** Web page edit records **
- - -

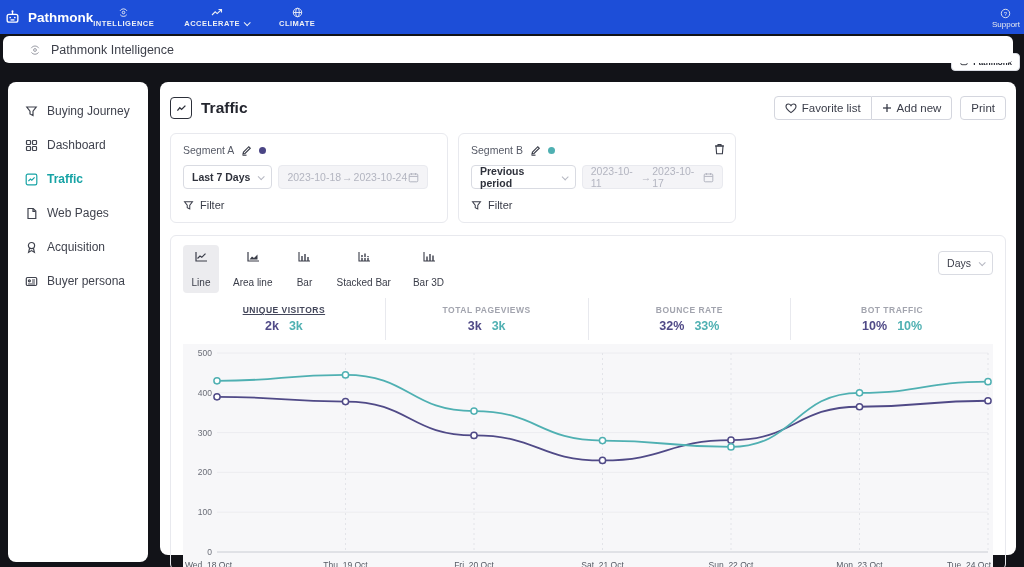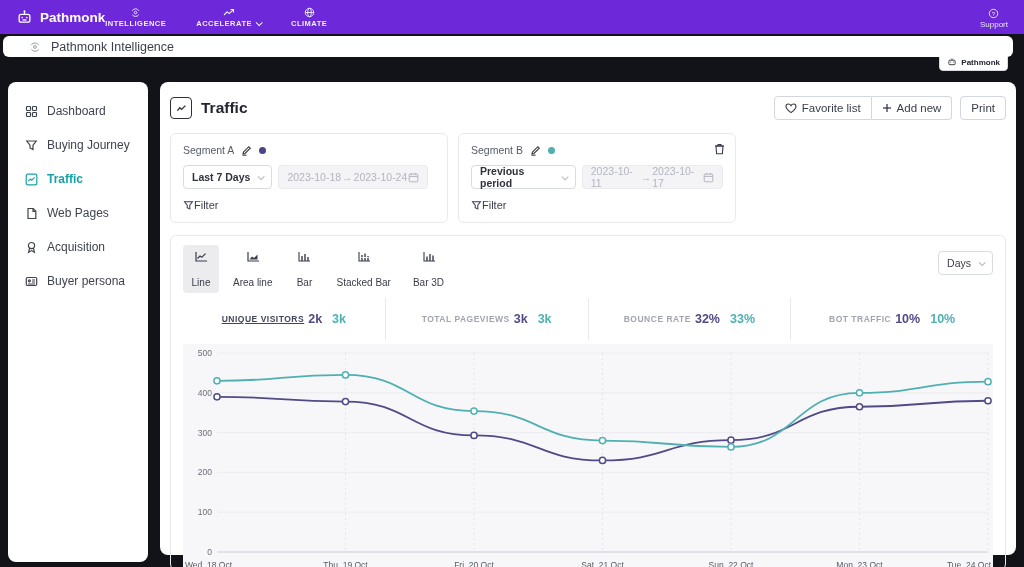"Pathmonk" .topbar { background: #6d28d9 -> #1d4ed8; padding: 0 16px -> 0 4px }
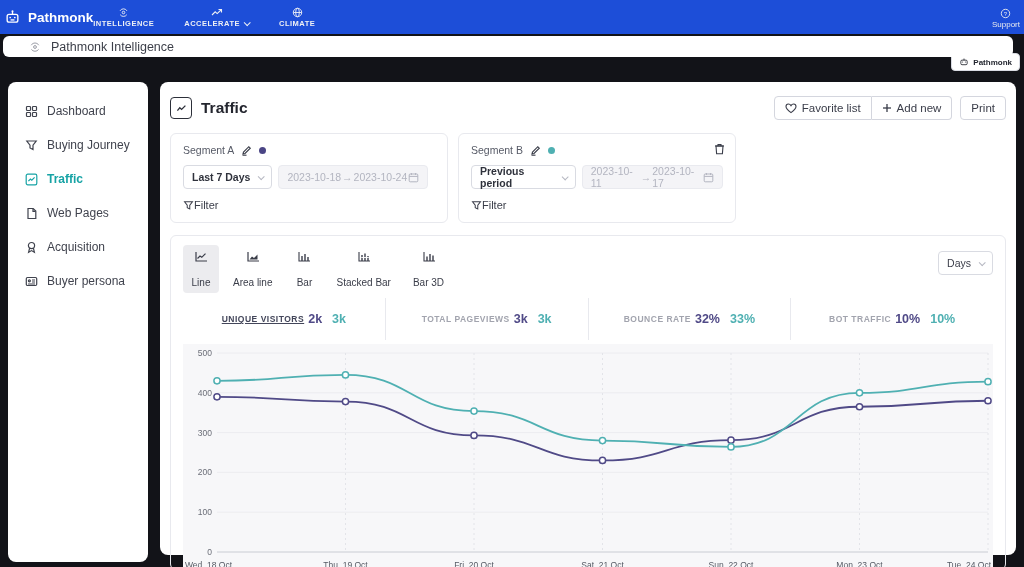"Pathmonk Intelligence" .crumbbar { height: 21px -> 27px }
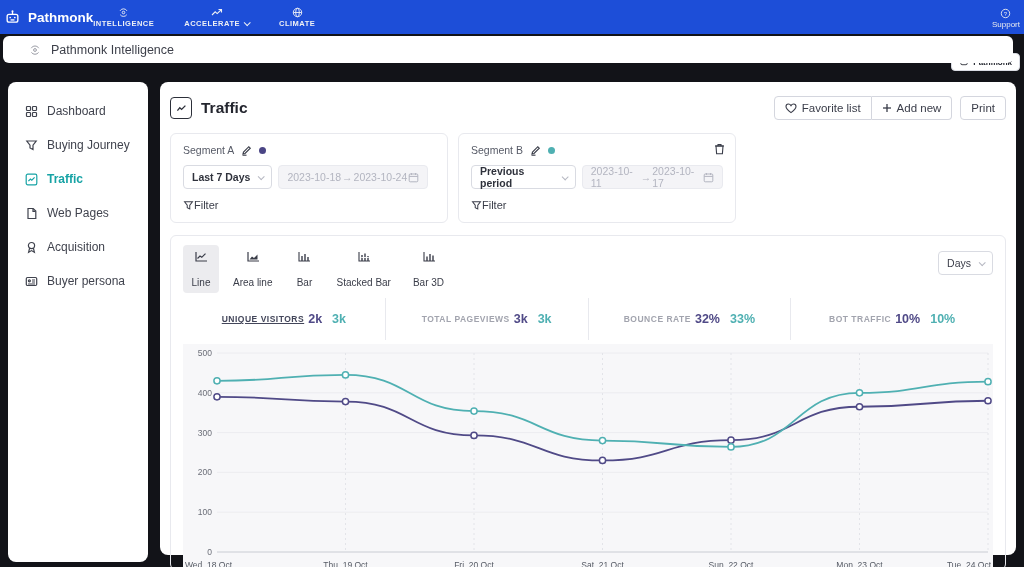"Dashboard" div.side-item { order: before "Buying Journey" -> after "Buying Journey" }
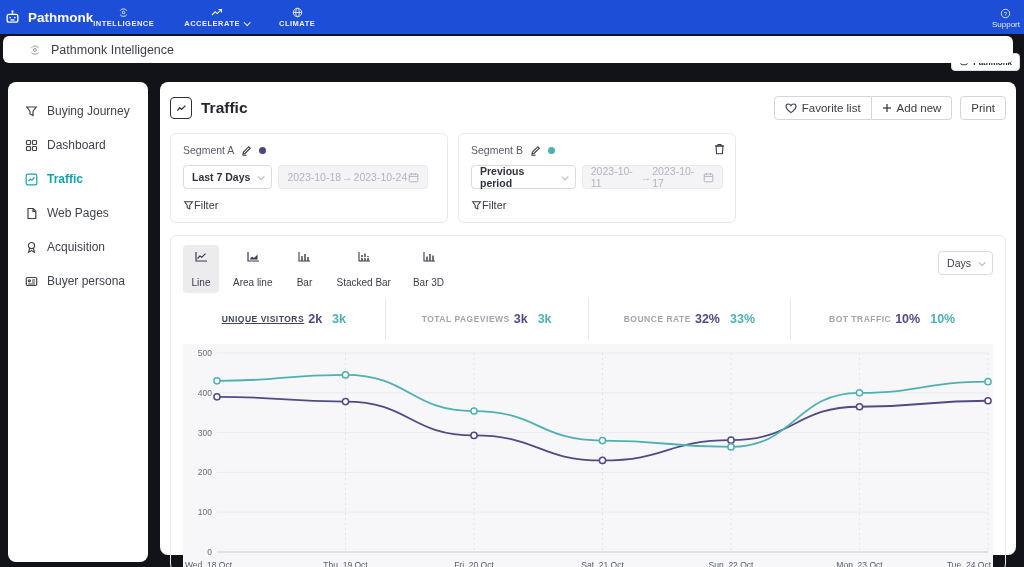"Filter" .seg-filter { gap: none -> 6px }
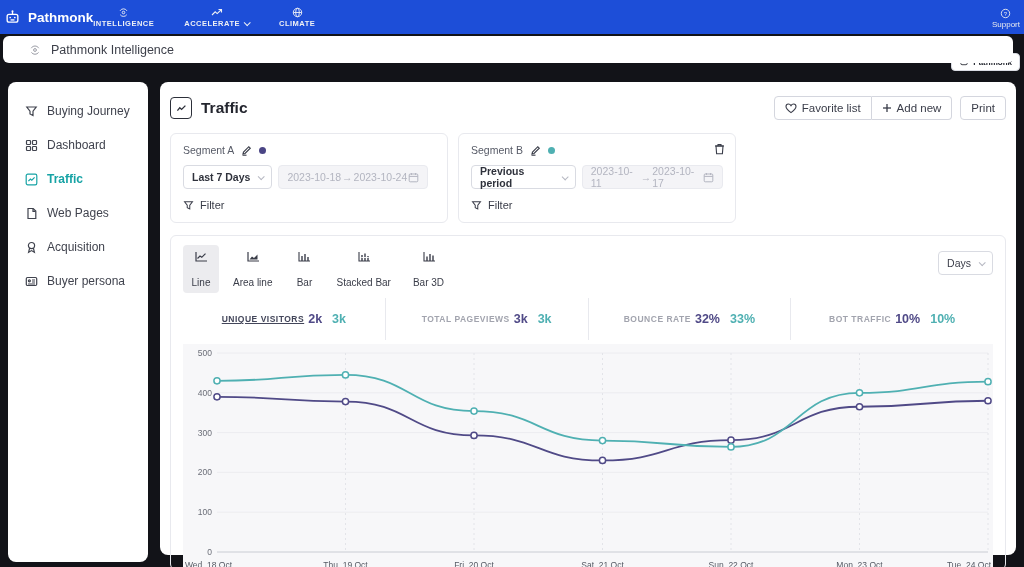"UNIQUE VISITORS" .metric { flex-direction: row -> column }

- - -

A verbatim copy of every record is to be produced, and pictures are to be excluded from it.

"Pathmonk" .topbar { background: #6d28d9 -> #1d4ed8; padding: 0 16px -> 0 4px }
"Pathmonk Intelligence" .crumbbar { height: 21px -> 27px }
"Dashboard" div.side-item { order: before "Buying Journey" -> after "Buying Journey" }
"Filter" .seg-filter { gap: none -> 6px }
"UNIQUE VISITORS" .metric { flex-direction: row -> column }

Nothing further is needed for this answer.